Among the special features that differentiated the first version (spring-summer 1937 and fall-winter 37-38) Zeps from the lesser models was a locking fork. Some used a key lock built into the fork crown and others had a lock protruding from the head tube similar to a Manton and Smith lock but larger and on the left side rather than the right. While you don?t have the later, your photos don?t show the back of the fork crown to tell if a fork crown lock is present. Either version of the built in lock is rare and, needless to say, desirable.

Without the locking fork the bike is more likely to have started life as a Comet or a Sport, two other Hawthorne models from this period.    

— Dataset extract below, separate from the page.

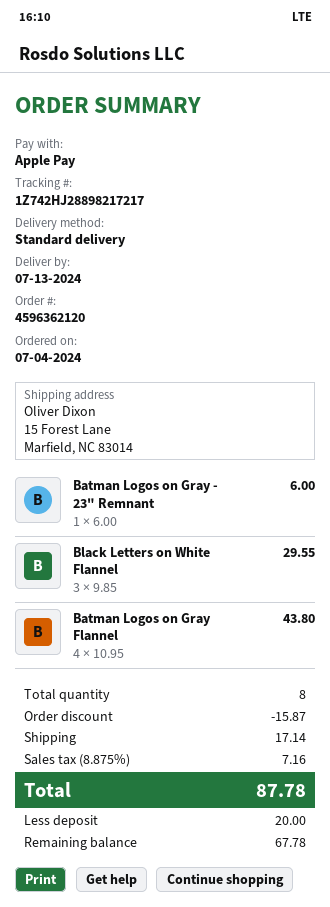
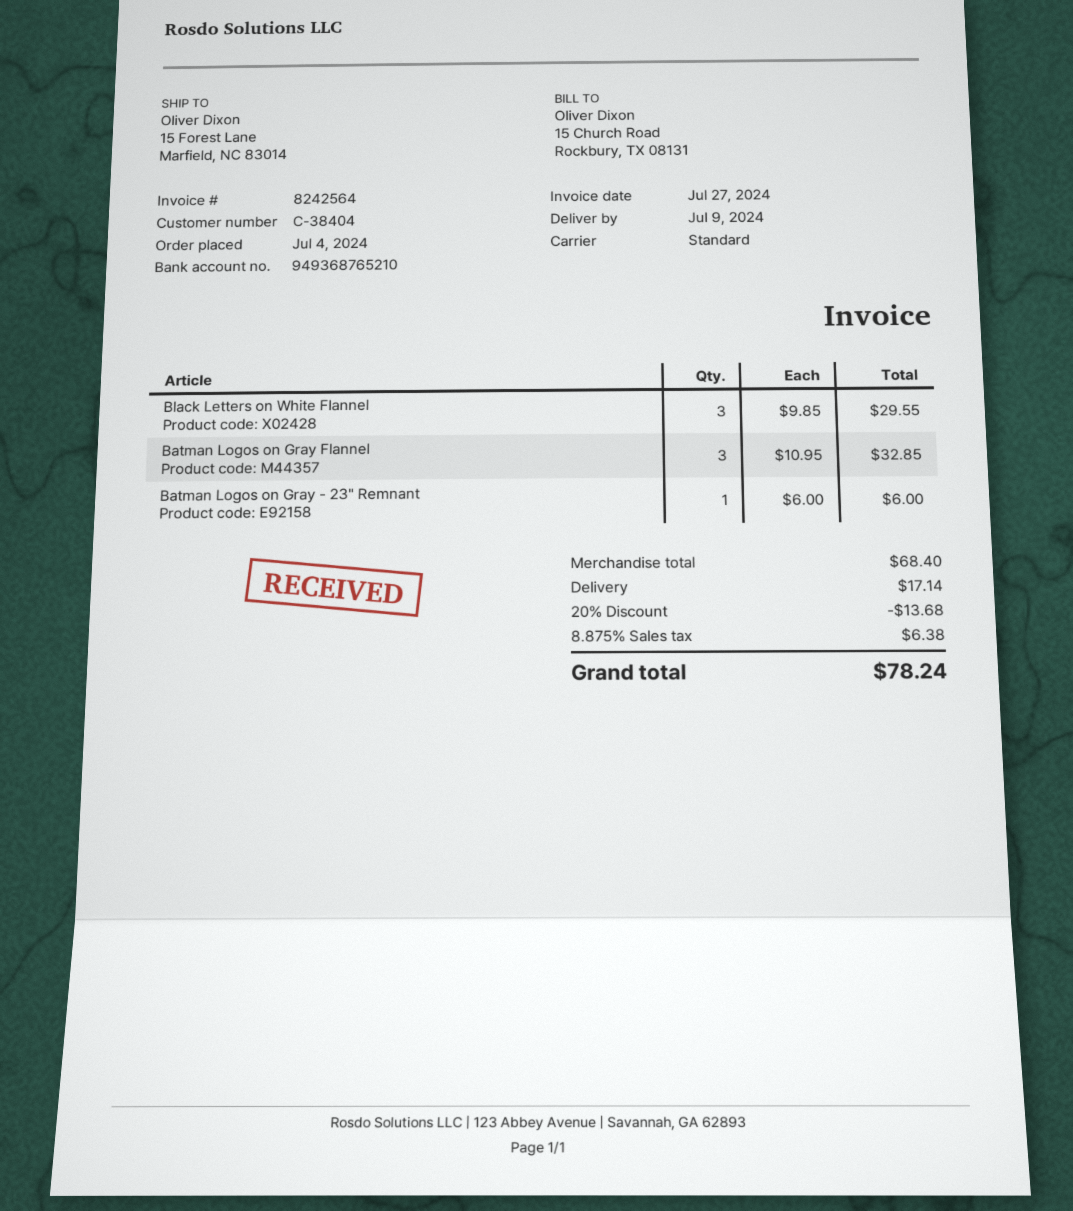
delivery date: 2024-07-13 -> 2024-07-09
Batman Logos on Gray Flannel: 4 x 10.95 = 43.80 -> 3 x 10.95 = 32.85
discount: 15.87 -> 13.68
tax: 8.875% = 7.16 -> 8.875% = 6.38
total: 87.78 -> 78.24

The saddle, grips, chain guard and pedals on your bike are probably 1960?s transplants but otherwise your bike appears generally period correct. It also appears that the front and rear junctures of the lower top tube may have been re-welded at some point. The rear connection of this tube is a vulnerable point and I have seen several of these frames where this has come adrift. As these started out as flush, not fillet joints, they are difficult to restore correctly. 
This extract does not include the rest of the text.